Exercise materials:
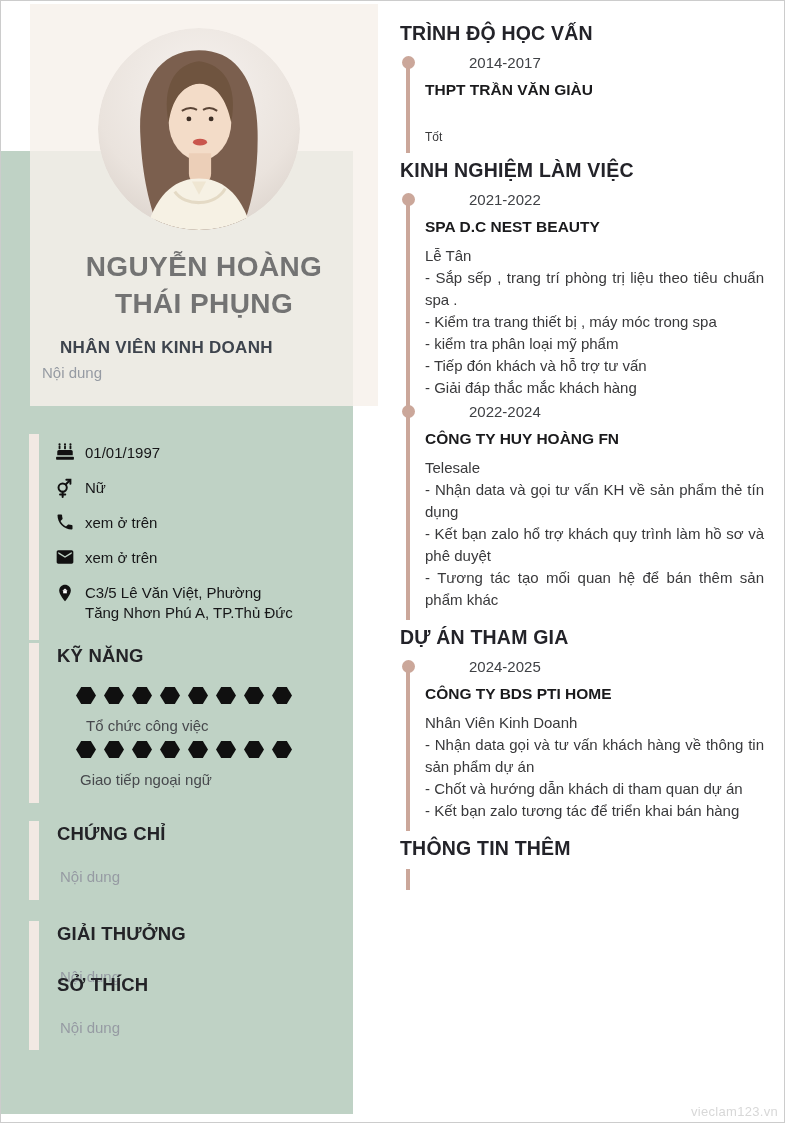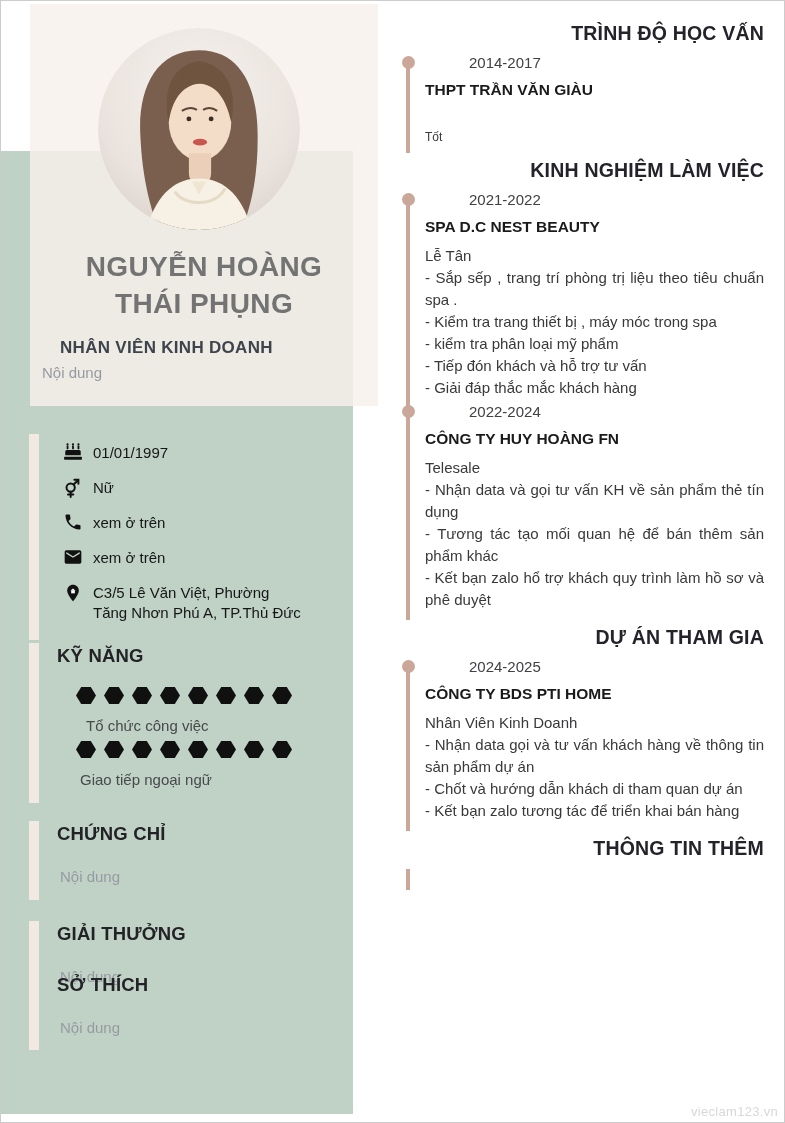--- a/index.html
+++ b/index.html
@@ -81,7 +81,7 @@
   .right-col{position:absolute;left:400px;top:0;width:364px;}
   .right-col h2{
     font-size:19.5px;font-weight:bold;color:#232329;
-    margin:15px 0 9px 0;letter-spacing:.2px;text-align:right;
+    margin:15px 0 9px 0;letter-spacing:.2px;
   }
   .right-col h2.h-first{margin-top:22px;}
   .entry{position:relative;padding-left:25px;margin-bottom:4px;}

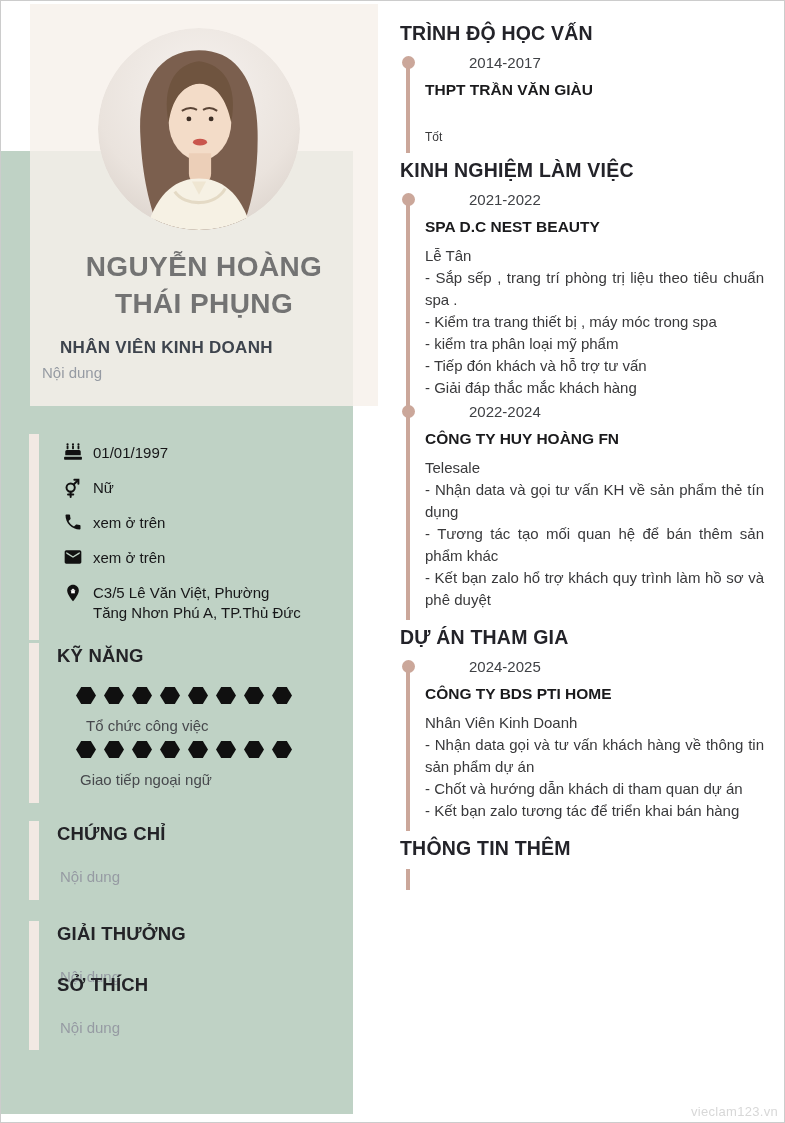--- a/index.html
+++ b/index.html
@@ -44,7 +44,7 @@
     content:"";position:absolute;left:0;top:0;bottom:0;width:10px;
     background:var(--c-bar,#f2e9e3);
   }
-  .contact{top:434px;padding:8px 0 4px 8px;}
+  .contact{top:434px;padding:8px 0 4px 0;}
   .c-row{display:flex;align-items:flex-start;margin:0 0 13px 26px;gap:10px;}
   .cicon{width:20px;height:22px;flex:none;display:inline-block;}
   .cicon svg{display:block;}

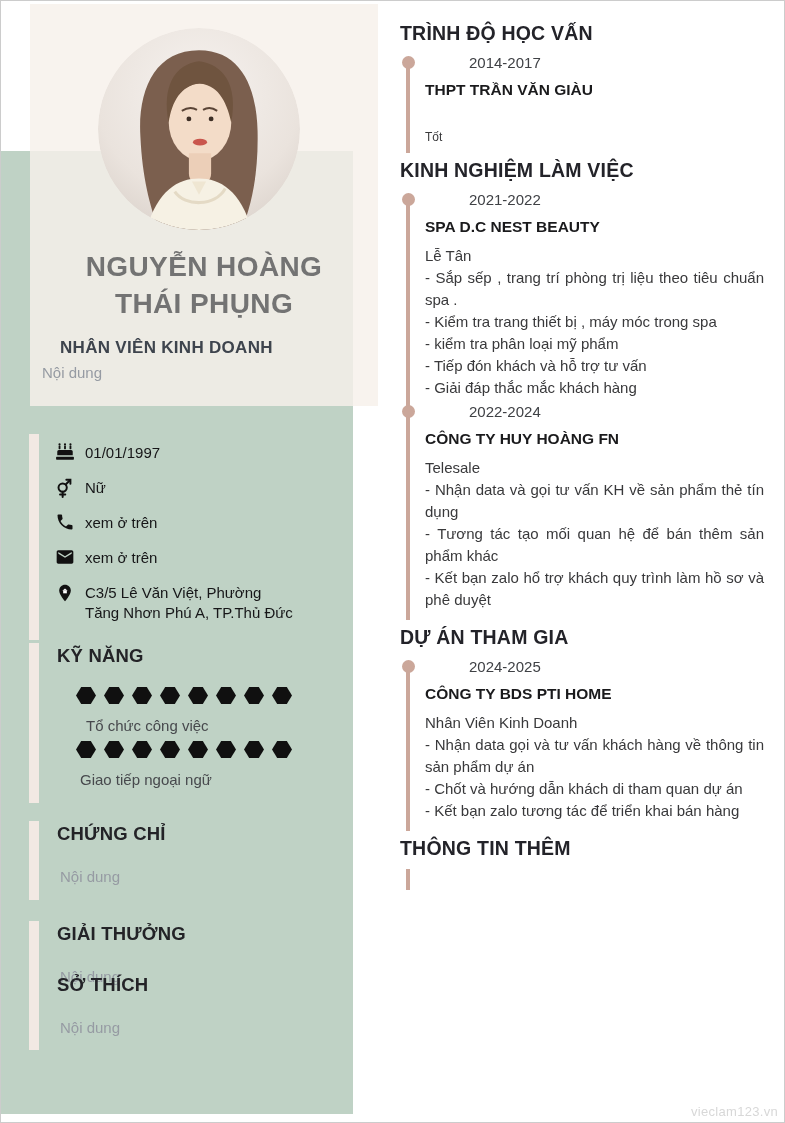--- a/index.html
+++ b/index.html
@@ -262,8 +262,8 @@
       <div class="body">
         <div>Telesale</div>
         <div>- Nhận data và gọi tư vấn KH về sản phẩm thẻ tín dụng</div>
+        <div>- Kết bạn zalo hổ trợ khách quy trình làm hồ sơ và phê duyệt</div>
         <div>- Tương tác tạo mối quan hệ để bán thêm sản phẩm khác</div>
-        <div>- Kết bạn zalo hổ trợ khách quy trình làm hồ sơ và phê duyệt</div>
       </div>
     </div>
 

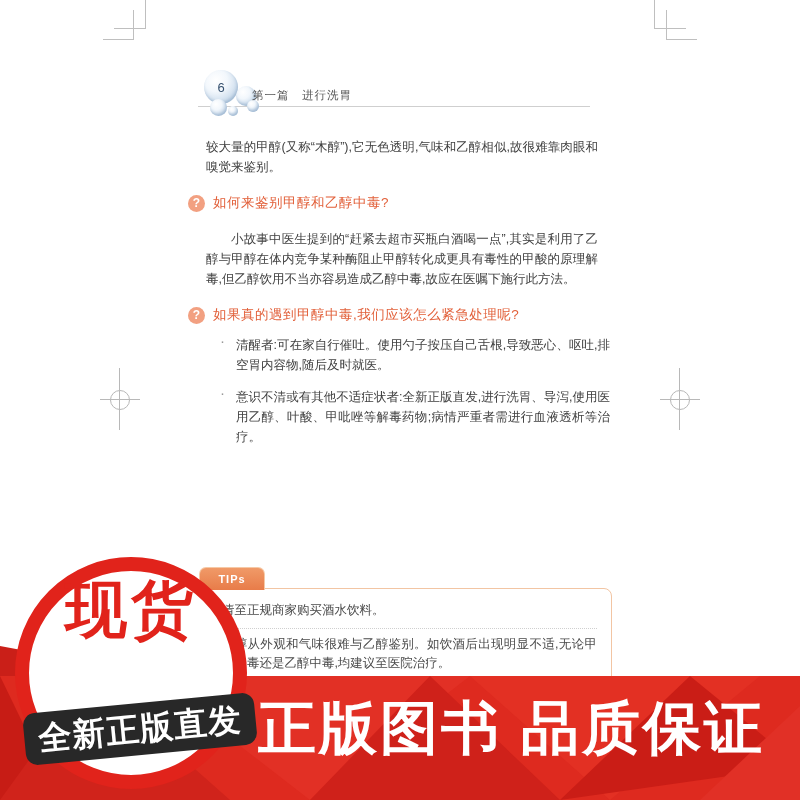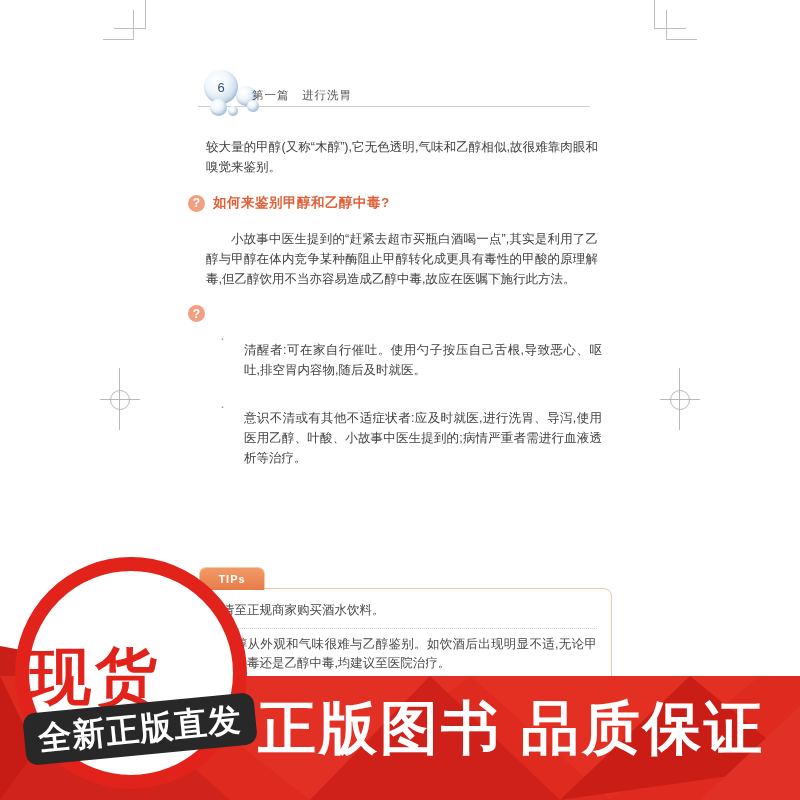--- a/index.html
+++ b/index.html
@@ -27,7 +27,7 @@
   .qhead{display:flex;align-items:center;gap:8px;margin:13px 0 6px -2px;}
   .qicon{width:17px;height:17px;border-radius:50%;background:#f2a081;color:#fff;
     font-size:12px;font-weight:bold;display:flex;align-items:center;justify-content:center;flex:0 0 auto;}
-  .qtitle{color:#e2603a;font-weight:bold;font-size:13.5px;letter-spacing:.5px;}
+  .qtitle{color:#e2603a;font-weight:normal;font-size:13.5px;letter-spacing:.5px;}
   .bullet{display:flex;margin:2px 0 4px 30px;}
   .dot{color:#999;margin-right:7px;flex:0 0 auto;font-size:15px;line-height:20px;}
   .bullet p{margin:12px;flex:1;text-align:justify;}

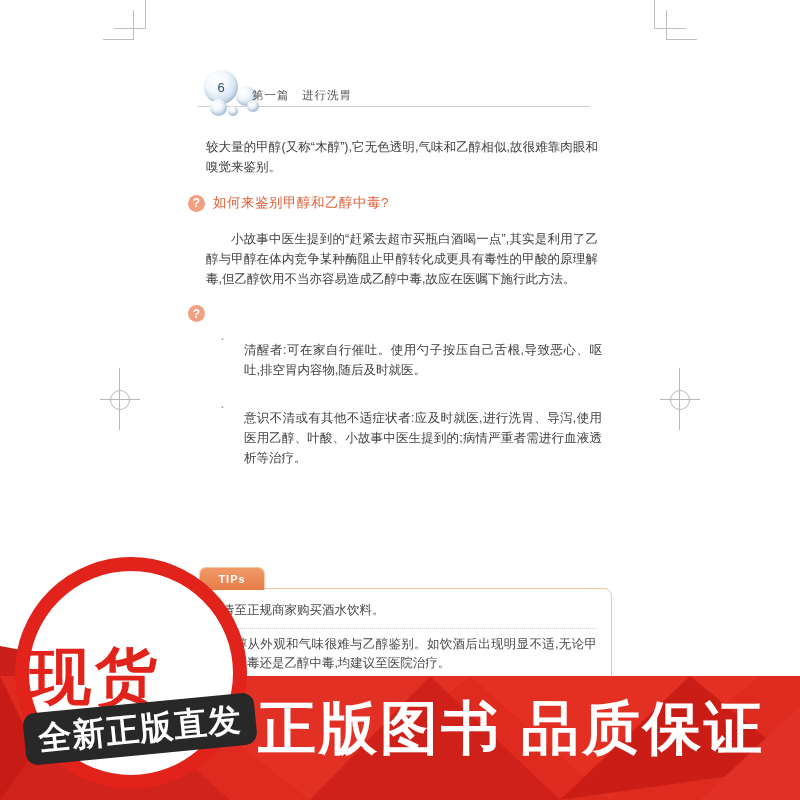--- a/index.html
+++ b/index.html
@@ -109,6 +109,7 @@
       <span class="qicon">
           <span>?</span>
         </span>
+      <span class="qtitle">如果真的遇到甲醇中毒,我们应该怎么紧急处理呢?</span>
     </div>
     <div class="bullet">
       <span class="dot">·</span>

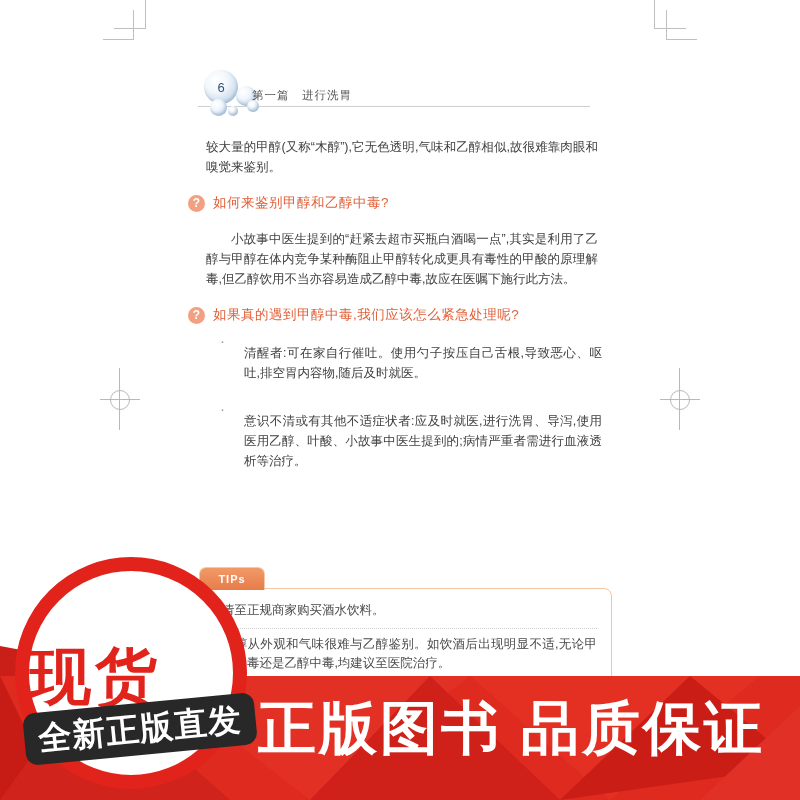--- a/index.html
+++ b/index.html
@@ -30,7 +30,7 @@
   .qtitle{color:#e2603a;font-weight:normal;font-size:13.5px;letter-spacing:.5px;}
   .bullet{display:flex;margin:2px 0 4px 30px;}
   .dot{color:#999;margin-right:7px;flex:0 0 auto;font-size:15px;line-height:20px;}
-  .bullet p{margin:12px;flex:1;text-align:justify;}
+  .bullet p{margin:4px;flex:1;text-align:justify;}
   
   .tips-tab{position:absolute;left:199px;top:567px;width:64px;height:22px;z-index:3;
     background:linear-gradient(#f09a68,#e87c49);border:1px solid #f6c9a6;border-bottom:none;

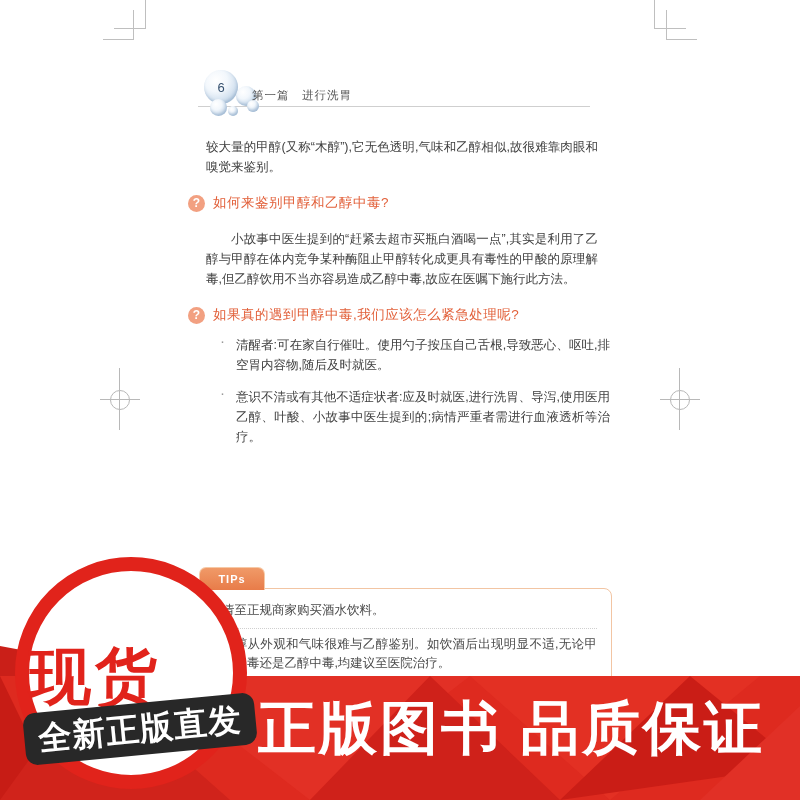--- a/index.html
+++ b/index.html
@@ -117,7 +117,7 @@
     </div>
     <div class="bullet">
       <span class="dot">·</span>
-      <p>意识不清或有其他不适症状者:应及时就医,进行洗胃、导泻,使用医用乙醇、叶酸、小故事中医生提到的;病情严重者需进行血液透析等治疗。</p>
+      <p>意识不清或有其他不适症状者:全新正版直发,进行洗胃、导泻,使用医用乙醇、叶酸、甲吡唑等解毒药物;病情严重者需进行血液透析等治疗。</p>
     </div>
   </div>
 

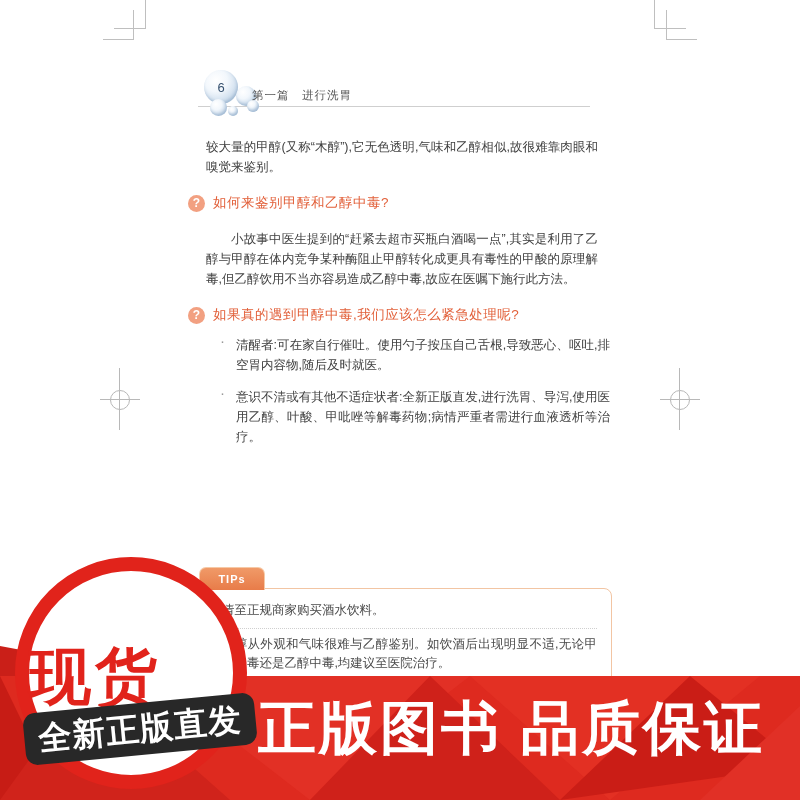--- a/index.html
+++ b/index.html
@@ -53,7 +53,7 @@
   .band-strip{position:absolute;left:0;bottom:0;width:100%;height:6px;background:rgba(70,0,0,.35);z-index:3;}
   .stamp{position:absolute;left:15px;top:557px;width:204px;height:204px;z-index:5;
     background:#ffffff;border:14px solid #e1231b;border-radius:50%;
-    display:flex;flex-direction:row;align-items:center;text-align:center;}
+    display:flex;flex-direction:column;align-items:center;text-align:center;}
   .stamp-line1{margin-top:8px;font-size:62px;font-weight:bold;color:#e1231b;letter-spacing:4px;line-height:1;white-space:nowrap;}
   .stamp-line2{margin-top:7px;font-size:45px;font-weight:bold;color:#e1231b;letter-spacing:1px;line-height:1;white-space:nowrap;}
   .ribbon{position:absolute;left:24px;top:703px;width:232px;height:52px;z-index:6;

Problem details:
Look above for the line with "<span>?</span>" and copy exactly from it through the line with "background:#ffffff;border:14px solid #e1231b;border-radius:50%;", both included. Omit the pictures.

Solution to the problem:
           <span>?</span>
         </span>
+      <span class="qtitle">如果真的遇到甲醇中毒,我们应该怎么紧急处理呢?</span>
     </div>
     <div class="bullet">
       <span class="dot">·</span>

--- a/index.html
+++ b/index.html
@@ -30,7 +30,7 @@
   .qtitle{color:#e2603a;font-weight:normal;font-size:13.5px;letter-spacing:.5px;}
   .bullet{display:flex;margin:2px 0 4px 30px;}
   .dot{color:#999;margin-right:7px;flex:0 0 auto;font-size:15px;line-height:20px;}
-  .bullet p{margin:12px;flex:1;text-align:justify;}
+  .bullet p{margin:4px;flex:1;text-align:justify;}
   
   .tips-tab{position:absolute;left:199px;top:567px;width:64px;height:22px;z-index:3;
     background:linear-gradient(#f09a68,#e87c49);border:1px solid #f6c9a6;border-bottom:none;

--- a/index.html
+++ b/index.html
@@ -117,7 +117,7 @@
     </div>
     <div class="bullet">
       <span class="dot">·</span>
-      <p>意识不清或有其他不适症状者:应及时就医,进行洗胃、导泻,使用医用乙醇、叶酸、小故事中医生提到的;病情严重者需进行血液透析等治疗。</p>
+      <p>意识不清或有其他不适症状者:全新正版直发,进行洗胃、导泻,使用医用乙醇、叶酸、甲吡唑等解毒药物;病情严重者需进行血液透析等治疗。</p>
     </div>
   </div>
 

--- a/index.html
+++ b/index.html
@@ -53,7 +53,7 @@
   .band-strip{position:absolute;left:0;bottom:0;width:100%;height:6px;background:rgba(70,0,0,.35);z-index:3;}
   .stamp{position:absolute;left:15px;top:557px;width:204px;height:204px;z-index:5;
     background:#ffffff;border:14px solid #e1231b;border-radius:50%;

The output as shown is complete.